Peste soit de ce distrait soiffard, se dit-il avant de verser la fin du cruchon dans leurs gobelets. Le broc reposé sur la table, maintient encore un instant de silence pour se ménager le temps de peser ses mots et de réfléchir au ton à employer, puis...
Par la Malemort, Baron, êtes-vous donc encore plus idiot que vous n'êtes distrait?!

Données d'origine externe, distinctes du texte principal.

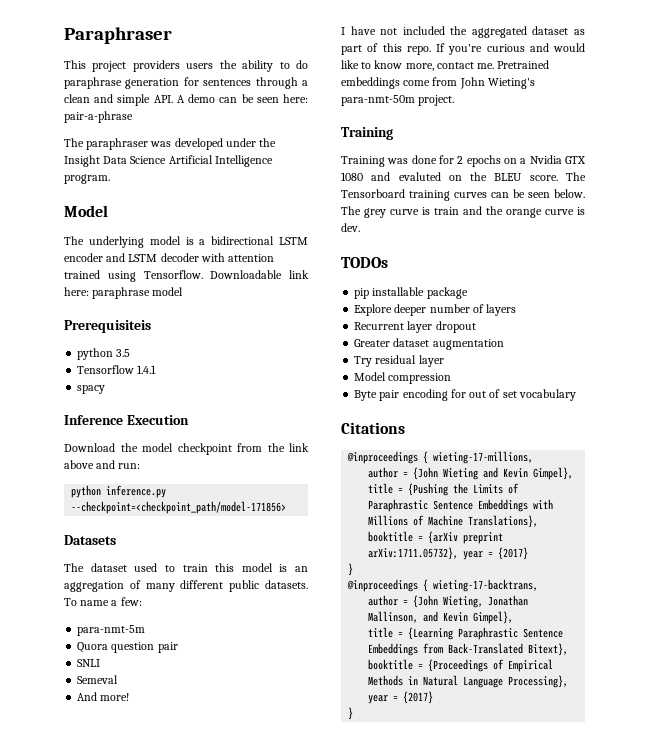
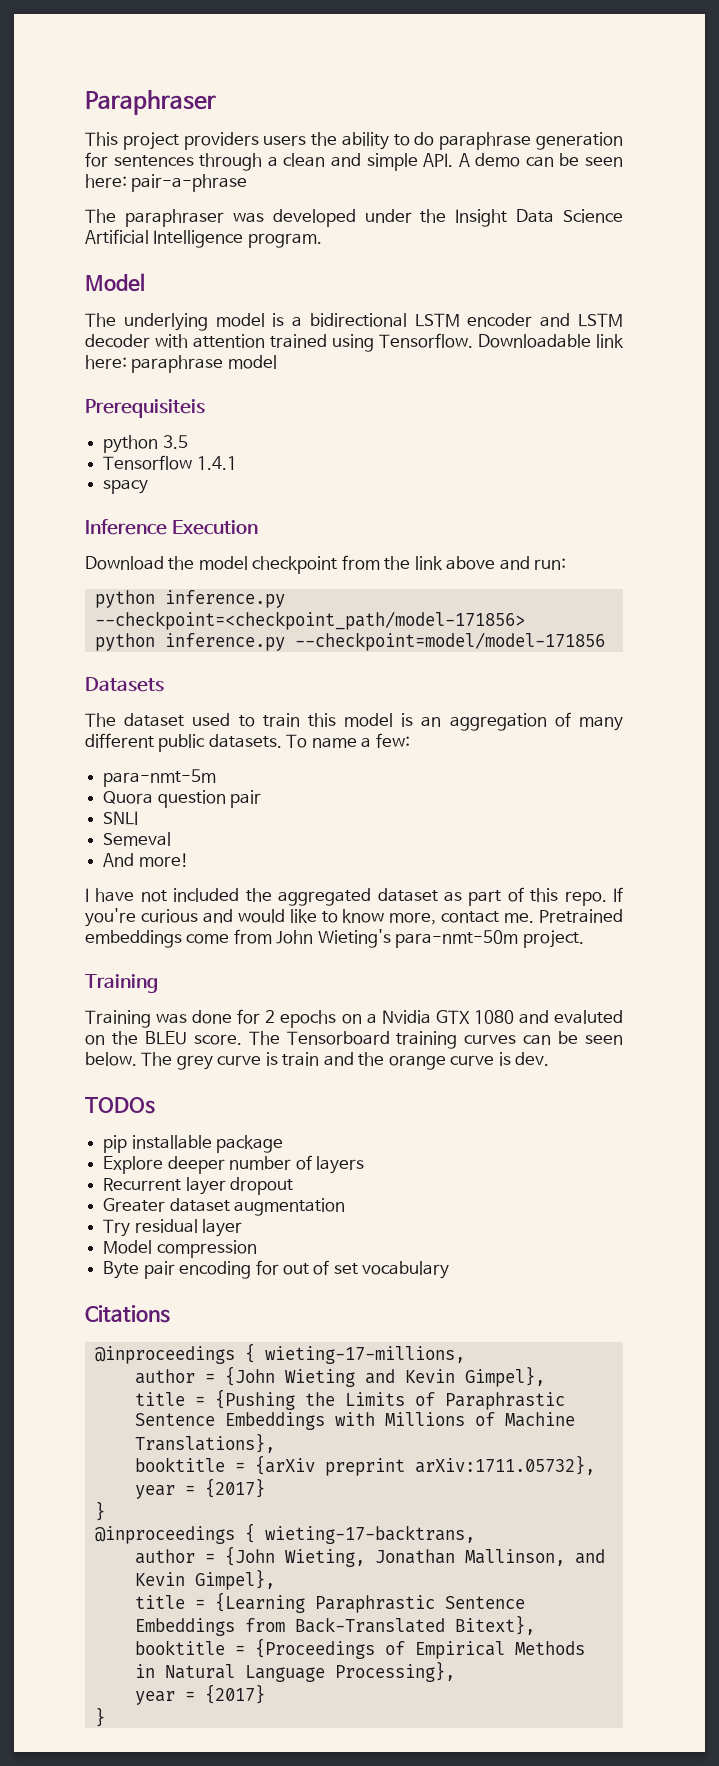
(287, 507) none -> [94,632,605,651] // python inference.py --checkpoint=model/model-171856

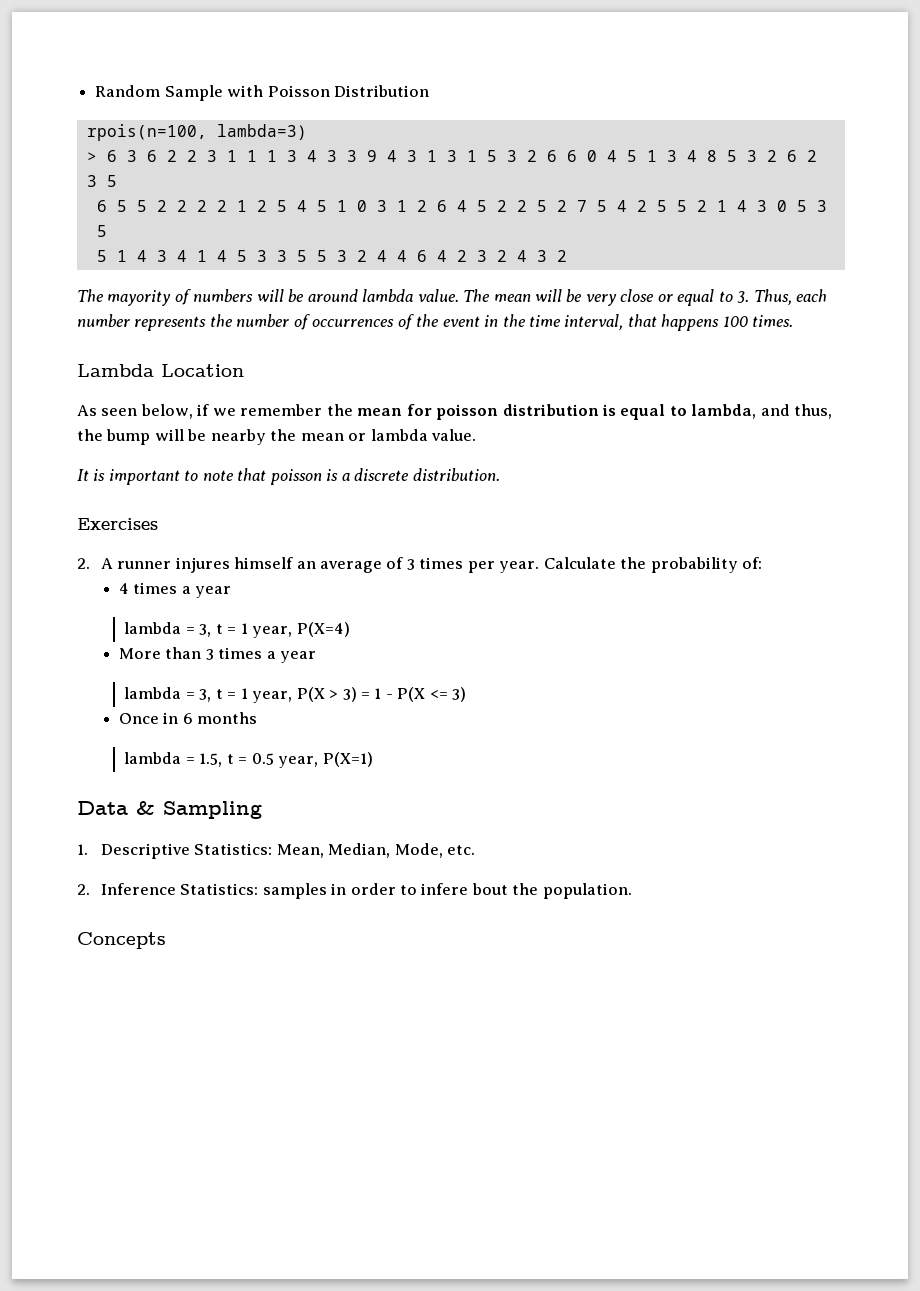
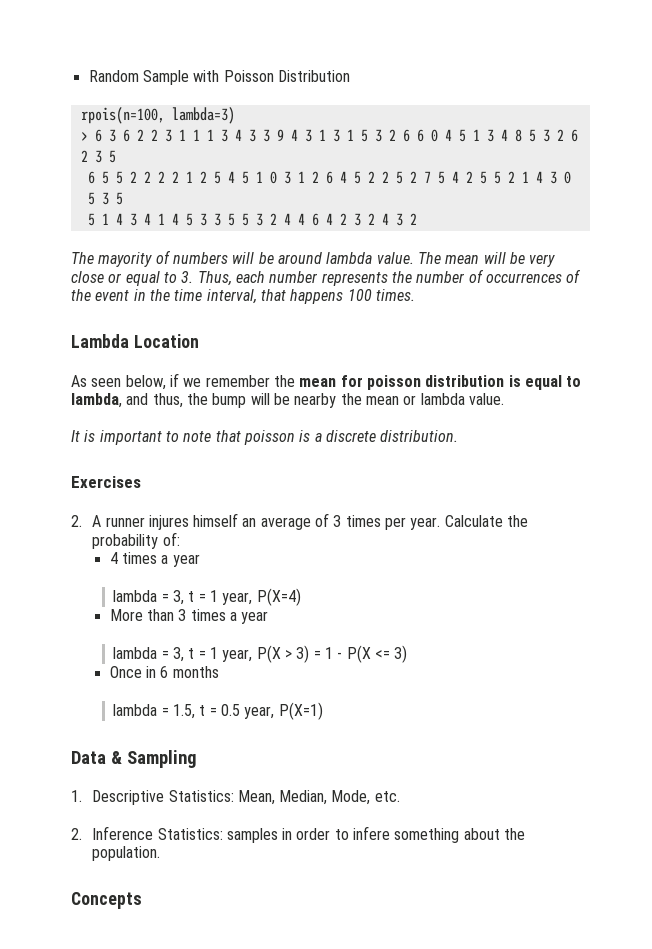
[471,883,508,895] bout -> [394,828,500,843] something about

Bah oui! ThufThuf aime bien jouer avec les mots et couper les cheveux en quatre, mais faut pas trop le chercher quand même. Il reste un homme de la terre avant tout donc, parfois... Il explose. Et ce n'est pas parce qu'il a assez d'écus en réserve pour tenir une année sans rien faire qu'il doit arroser ses interlocuteurs pendant des heures, namého! Et de toutes façons, il semblerait que secouer le Baron soit la seule manière pour le faire réfléchir, voire réagir. N'empêche qu'il lui laisse tout de même le temps de se remettre du choc avant de poursuivre.
Vous avez en face de vous un Impérial qui vous a traîné dans un endroit discret, il vous dit qu'il vous a choisi pour discuter du Marquisat et de son avenir, et vous, tout ce que vous trouvez à répondre c'est que vous pensez qu'il est... funeste? Peut-être aurai-je obtenu réaction plus vive si j'avais courtisé votre femme sous votre nez, au final...
Aaaah si la Marquise avait déjà été enlevée, il en aurait eu des choses à rajouter. Mais foin encore d'enlèvement, le dépouillement des votes n'ayant même pas encore commencé. Dommage pour vous, lecteurs, et tant mieux pour le Baron. Et éventuellement pour ThufThuf. Mais bref, laissons-les à leur discussion...
Thufthuf
Zut !, Zut !, Zut ! et re Zut! Question réaction, il n'avait pas été déçu, le ThufThuf. Au lieu de le réveiller, il avait éjecté le Baron de son lit. Et ce dernier ne semblait pas du tout avoir envie d'y retourner. Après s'être demandé pendant un moment si un second pichet lui permettrait de ramener le noble à de meilleurs dispositions, il préféra le laisser à ses délires pour le moment. Il trouverait bien un autre moyen de l'approcher, et surtout de l'amener à parler sérieusement. Car il était maintenant certain qu'il ne l'avait suivi que pour profiter d'un cruchon gratuit.
Se contenant pour éviter de céder à la tentation de faire ravaler ses insultes et ses distractions au Seigneur de Lorgues, il préféra vider lui aussi son gobelet avant de répondre.
Non, vous ne pourriez pas. Mais je veux bien croire que vous en ayez envie.
Notant lui aussi les regards qu'ils avaient attiré, il sourit à nouveau et pointa la botte du canard provençal avec sa canne avant d'ajouter:
Avant de partir, pensez tout de même à nettoyer l'étron accroché à votre semelle, Baron. J'ai cru remarquer que son odeur vous incommodait depuis un moment.
Se dirigeant vers la porte après s'être levé il la franchit après une dernière et courtoise saillie: "A très bientôt, Mon Seigneur. Car vous savez aussi bien que moi que nous serons amenés à nous revoir."